Changing the colour scheme would likely involve more than just 5 element changes then - you're probably going to need to change font/heading colours too which means a separate CSS file would be easiest.

Inline is a good way to quickly hack things together (if you're lazy) but I still prefer a standalone CSS file. Each to their own I suppose?

Edit: Used the word 'class' instead of 'element'.
(2013-01-14, 04:12 AM)Ryan Loos Wrote: [ -> ]
(2013-01-14, 03:15 AM)Jason L. Wrote: [ -> ]I think what brad means if you wanted to change from green things could get annoying quickly. At least, thats what it seems.
Changing the colour scheme would likely involve more than just 5 class changes then - you're probably going to need to change font/heading colours too which means a separate CSS file would be easiest.

You could always just use classes like this:

.main-text-color { color: #; }
.main-bg-color { background-color: #; }

And add them to anything that you might want to change. Another benefit of classes.
(2013-01-14, 03:11 AM)CAwesome Wrote: [ -> ]
(2013-01-14, 01:30 AM)brad-t Wrote: [ -> ]That's not even close to what I'm talking about, Nathan.

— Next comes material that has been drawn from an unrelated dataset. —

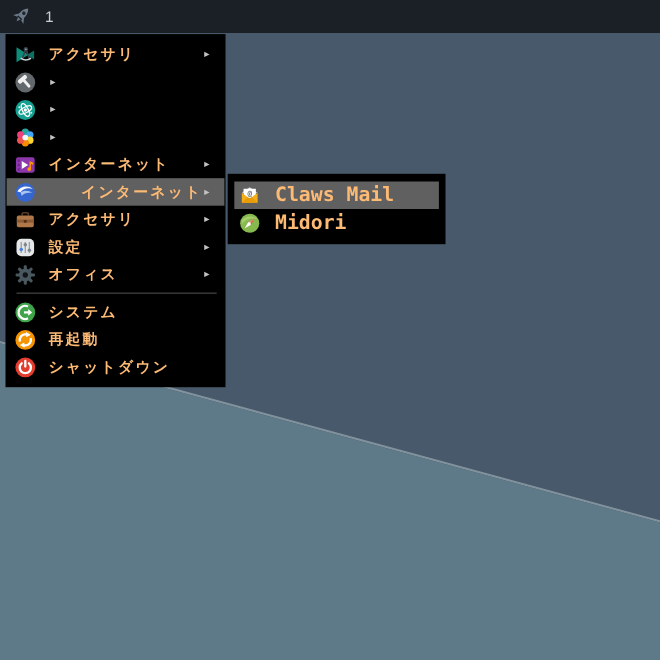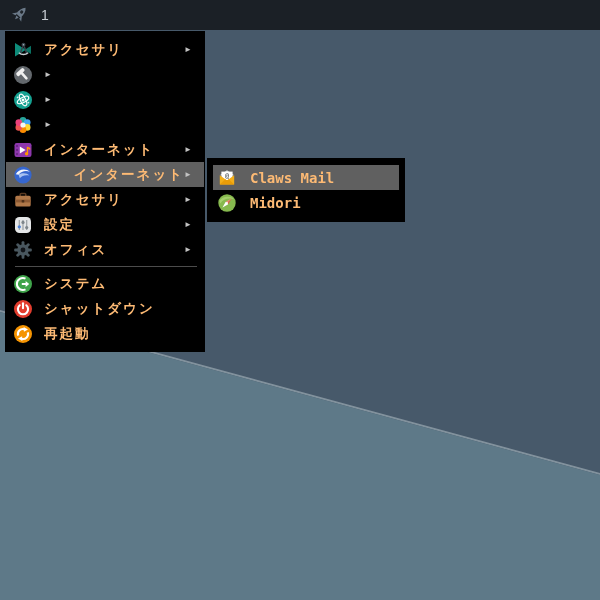"Claws Mail" .smi .lbl { font-size: 14px -> 18px }
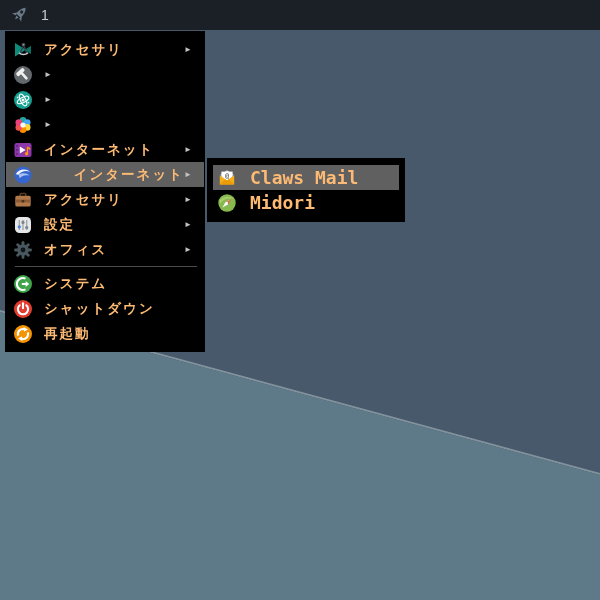"シャットダウン" div.mi { order: before "再起動" -> after "再起動" }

For example, to make some elements line up, I had to give a span a relative position of -9px. Should I create a class just for this style that will be used only once? And create dozens of classes for one-time, barely styled elements, and end up with a huge global.css?

(I'm not trying to argue, it's just that "semantics!!" is not a compelling argument for me.)

Assuming it's some sort of sidebar block, you'd call the class sidebar-block and put the 9px in there. That way, you can use it on other sidebar'd pages.

That's a pretty big assumption to make. When I do stuff like this it's more like a single div that needs to be nudged a few pixels that only occurs on one page, like the forumdisplay of a specific forum (thanks, xThreads!). It seems weird to make a class for something that only happens once and doesn't repeat across pages (like, say, a menu).

Obviously I'm not using this for things like link colors or whatever ...

I just wonder if it's worth adding more and more and more stuff to my global.css for such small things.
For something like that not really.
Also external CSS files can be cached, inline style can't, so you're saving bandwidth (After the initial page load).
I must be the only one who uses semantic tags when I'm lazy.
(2013-01-14, 05:12 AM)Eric J. Wrote: [ -> ]Also external CSS files can be cached, inline style can't, so you're saving bandwidth (After the initial page load).

Yeah, this is the only compelling argument I've found, but I can't imagine less than 100 characters of styling adds up to much.
(2013-01-14, 02:15 PM)brad-t Wrote: [ -> ]
(2013-01-14, 05:12 AM)Eric J. Wrote: [ -> ]Also external CSS files can be cached, inline style can't, so you're saving bandwidth (After the initial page load).

Yeah, this is the only compelling argument I've found, but I can't imagine less than 100 characters of styling adds up to much.

Unless you're vBulletin and you store all CSS in a template for some stupid reason.